Published for the Roy Lichtenstein exhibition at Colorado State University from April 1 to 30, 1982.
About Roy Lichtenstein:
Pop Art looks out into the world. It doesn’t look like a painting of something, it looks like the thing itself.
—Roy Lichtenstein
Roy Fox Lichtenstein’s (1923–1997) high-impact, iconic paintings have become synonymous with Pop art—a movement he helped originate—and his merging of mechanical reproduction and hand drawing has become central to the critical understanding of the movement.
Born in New York, Lichtenstein developed an interest in drawing, science, and jazz music at a young age. He attended Ohio State University (1940–42), before being drafted into the Army (1943–45). Supported by the G.I. Bill following the war, Lichtenstein resumed his art studies at the School of Fine and Applied Arts at Ohio State and graduated with an MFA in 1949. He stayed in Ohio for the next eight years, working first as a teacher and later as an industrial draftsman and furniture designer, among other part-time roles. Lichtenstein then accepted an assistant professorship in industrial design at the State University of New York, Oswego, which led to a teaching position at Douglass College at Rutgers University, New Jersey.

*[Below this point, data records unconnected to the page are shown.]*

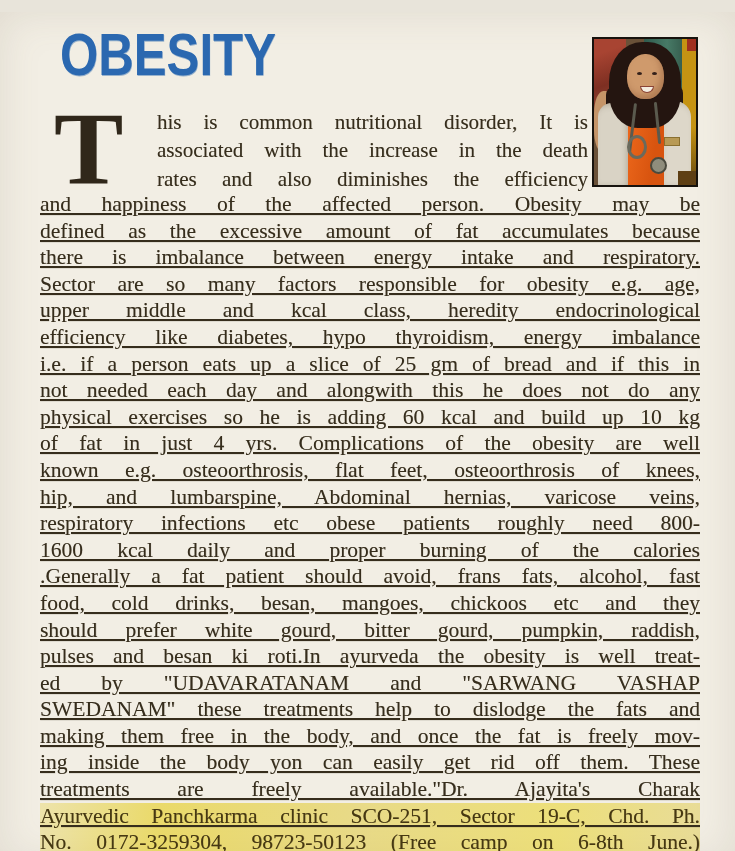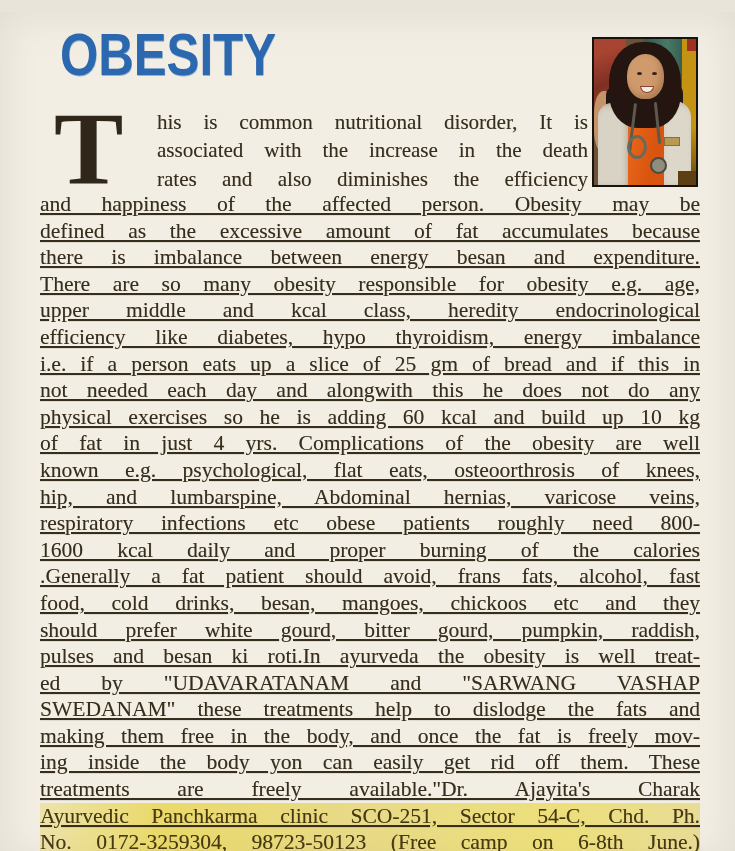--- a/index.html
+++ b/index.html
@@ -122,7 +122,7 @@
     <div>
         <div class="line">and happiness of the affected person. Obesity may be</div>
         <div class="line">defined as the excessive amount of fat accumulates because</div>
-        <div class="line">there is imbalance between energy besan and expenditure.</div>
+        <div class="line">there is imbalance between energy intake and respiratory.</div>
         <div class="line">There are so many obesity responsible for obesity e.g. age,</div>
         <div class="line">upper middle and kcal class, heredity endocrinological</div>
         <div class="line">efficiency like diabetes, hypo thyroidism, energy imbalance</div>

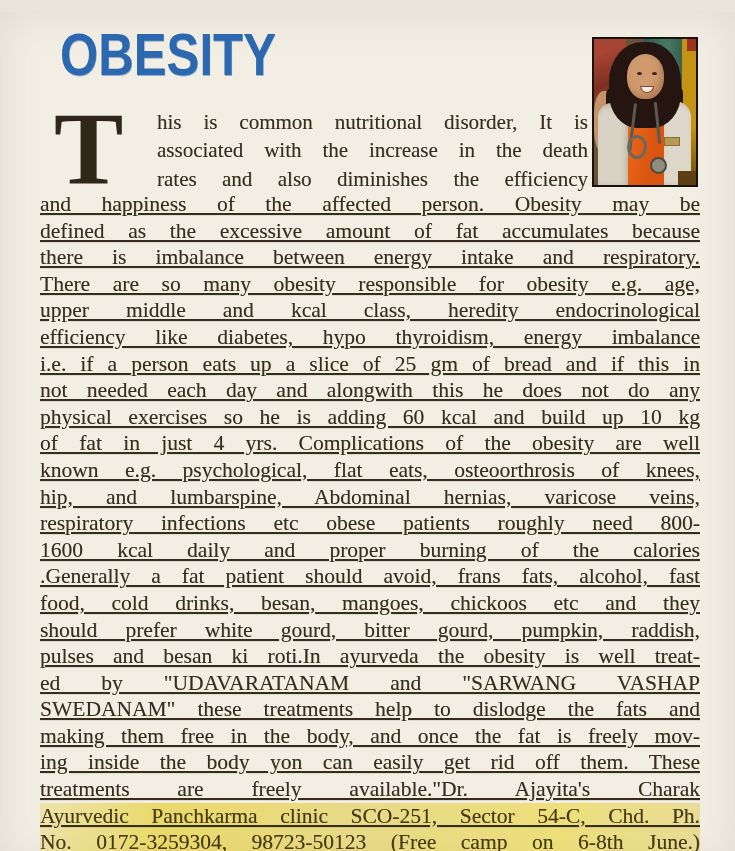--- a/index.html
+++ b/index.html
@@ -123,7 +123,7 @@
         <div class="line">and happiness of the affected person. Obesity may be</div>
         <div class="line">defined as the excessive amount of fat accumulates because</div>
         <div class="line">there is imbalance between energy intake and respiratory.</div>
-        <div class="line">There are so many obesity responsible for obesity e.g. age,</div>
+        <div class="line">Sector are so many factors responsible for obesity e.g. age,</div>
         <div class="line">upper middle and kcal class, heredity endocrinological</div>
         <div class="line">efficiency like diabetes, hypo thyroidism, energy imbalance</div>
         <div class="line">i.e. if a person eats up a slice of 25 gm of bread and if this in</div>

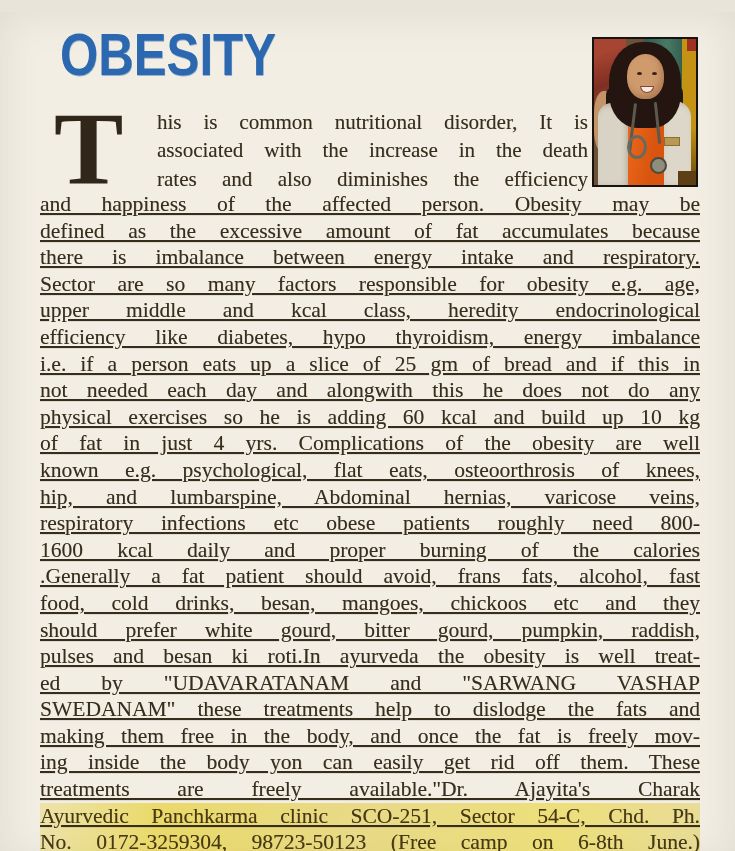--- a/index.html
+++ b/index.html
@@ -130,7 +130,7 @@
         <div class="line">not needed each day and alongwith this he does not do any</div>
         <div class="line">physical exercises so he is adding 60 kcal and build up 10 kg</div>
         <div class="line">of fat in just 4 yrs. Complications of the obesity are well</div>
-        <div class="line">known e.g. psychological, flat eats, osteoorthrosis of knees,</div>
+        <div class="line">known e.g. osteoorthrosis, flat feet, osteoorthrosis of knees,</div>
         <div class="line">hip, and lumbarspine, Abdominal hernias, varicose veins,</div>
         <div class="line">respiratory infections etc obese patients roughly need 800-</div>
         <div class="line">1600 kcal daily and proper burning of the calories</div>

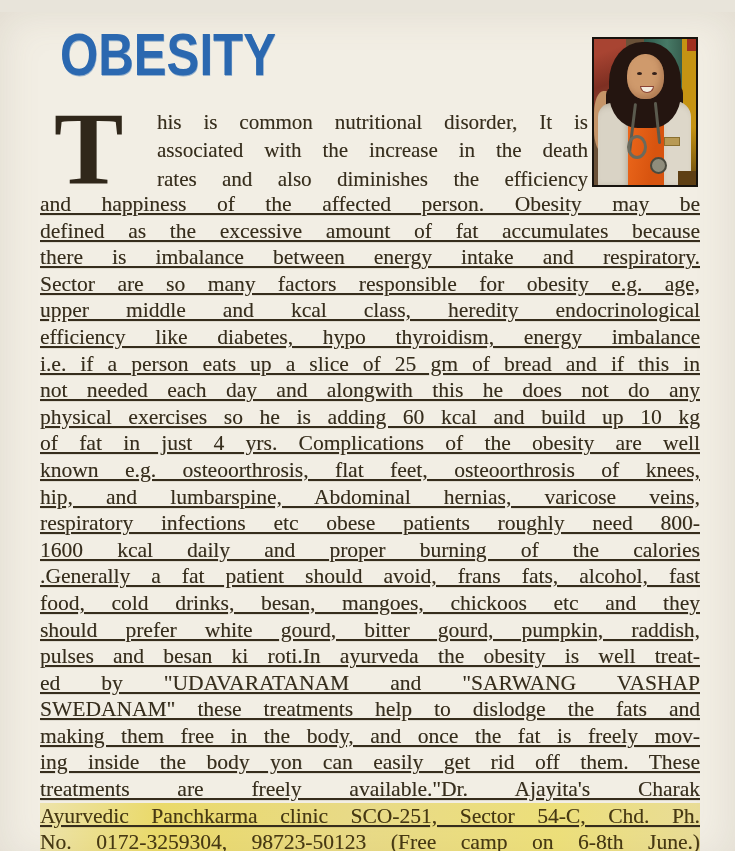--- a/index.html
+++ b/index.html
@@ -145,7 +145,7 @@
         <div class="line">treatments are freely available."Dr. Ajayita's Charak</div>
       </div>
     <div>
-        <div class="line hl-line">Ayurvedic Panchkarma clinic SCO-251, Sector 54-C, Chd. Ph.</div>
+        <div class="line hl-line">Ayurvedic Panchkarma clinic SCO-251, Sector 19-C, Chd. Ph.</div>
         <div class="line hl-line">No. 0172-3259304, 98723-50123 (Free camp on 6-8th June.)</div>
       </div>
   </div>

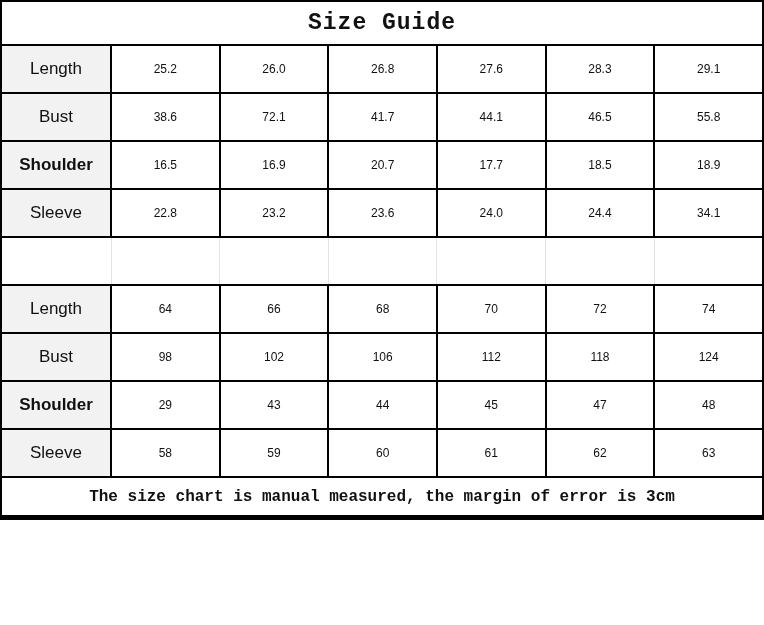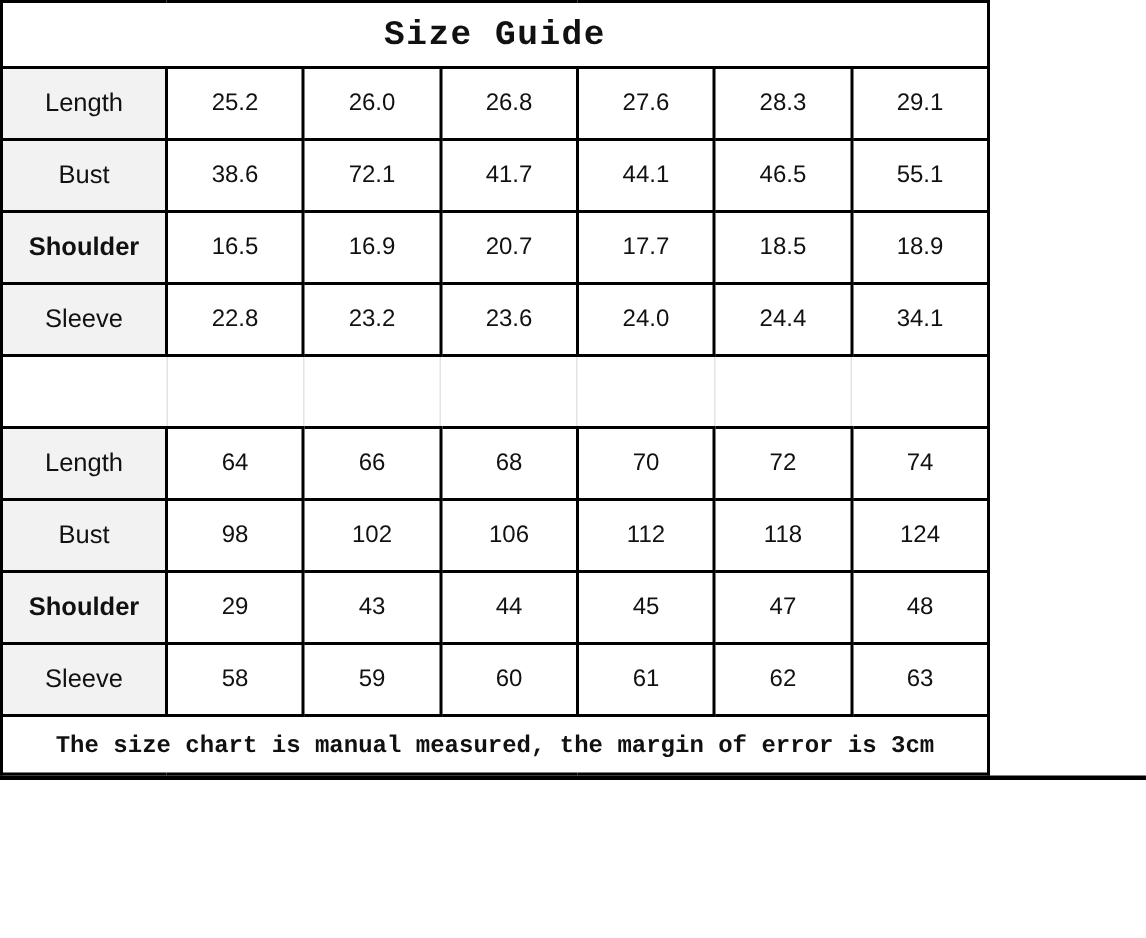--- a/index.html
+++ b/index.html
@@ -11,7 +11,7 @@
   table {
     border-collapse: collapse;
     table-layout: fixed;
-    width: 660px;
+    width: 764px;
   }
   td {
     border: 2px solid #000;

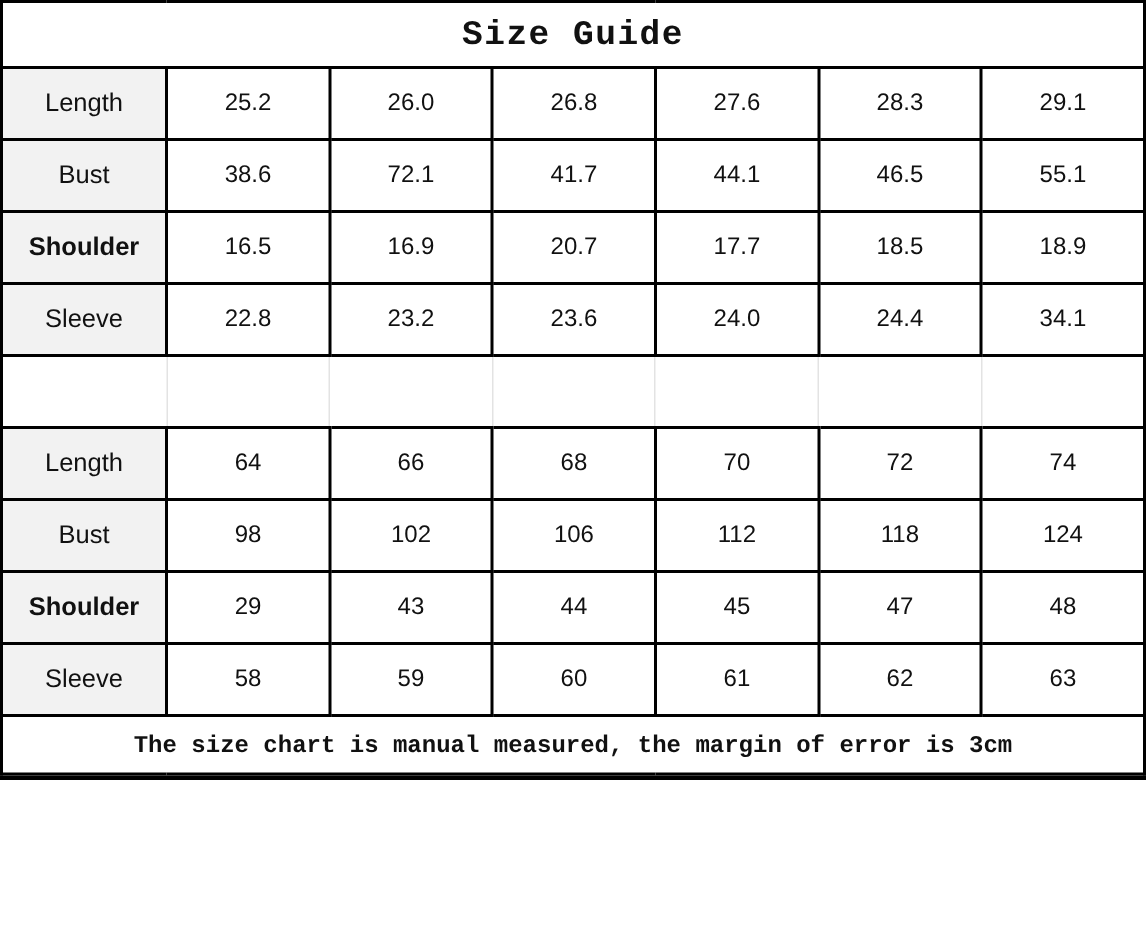--- a/index.html
+++ b/index.html
@@ -47,7 +47,7 @@
   }
   .value-cell {
     font-family: "Liberation Sans", sans-serif;
-    font-size: 16px;
+    font-size: 12px;
     background: #ffffff;
     height: 46px;
   }

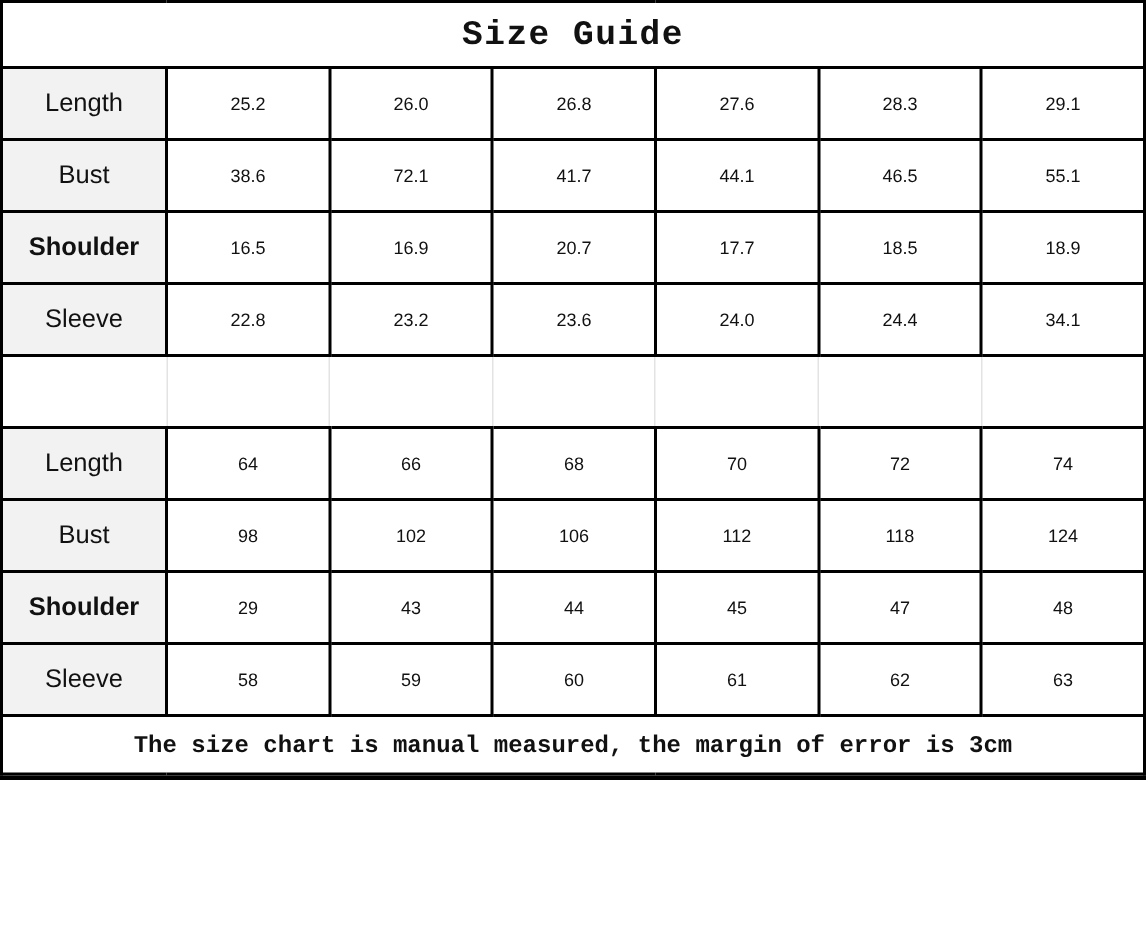--- a/index.html
+++ b/index.html
@@ -105,7 +105,7 @@
           <td class="value-cell">41.7</td>
           <td class="value-cell">44.1</td>
           <td class="value-cell">46.5</td>
-          <td class="value-cell">55.1</td>
+          <td class="value-cell">55.8</td>
         </tr>
         <tr>
           <td class="label-cell bold">Shoulder</td>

In 1961 Lichtenstein painted one of his first Pop paintings, Look Mickey. This work, in its use of cartoon characters and deliberate imitation of the Ben-Day dot commercial printing process, marked a major turning point in his career. Lichtenstein had his first solo show with Leo Castelli in early 1962—which sold out before the opening—and another in 1963. After this commercial success with Castelli, he resigned from Rutgers in 1964 and moved to back New York to concentrate exclusively on his art. Into the next decade, he depicted stylized landscapes, consumer-product packaging, adaptations of paintings by famous artists, geometric elements from Art Deco design, parodies of Abstract Expressionism, and war scenes and explosions. Despite their immense variation in subject matter, all of these works underlined the contradictions of representing three dimensions on a flat surface.
The late 1960s saw Lichtenstein’s first museum surveys: in 1967 the Pasadena Art Museum initiated a traveling retrospective, in 1968 the Stedelijk Museum, Amsterdam, presented his first European retrospective, and in 1969 he had his first New York retrospective, at the Solomon R. Guggenheim Museum. He began living in Southampton, New York, in 1968, and in 1984 he acquired a studio loft in Manhattan; thereafter he would split his time between Southampton and Manhattan.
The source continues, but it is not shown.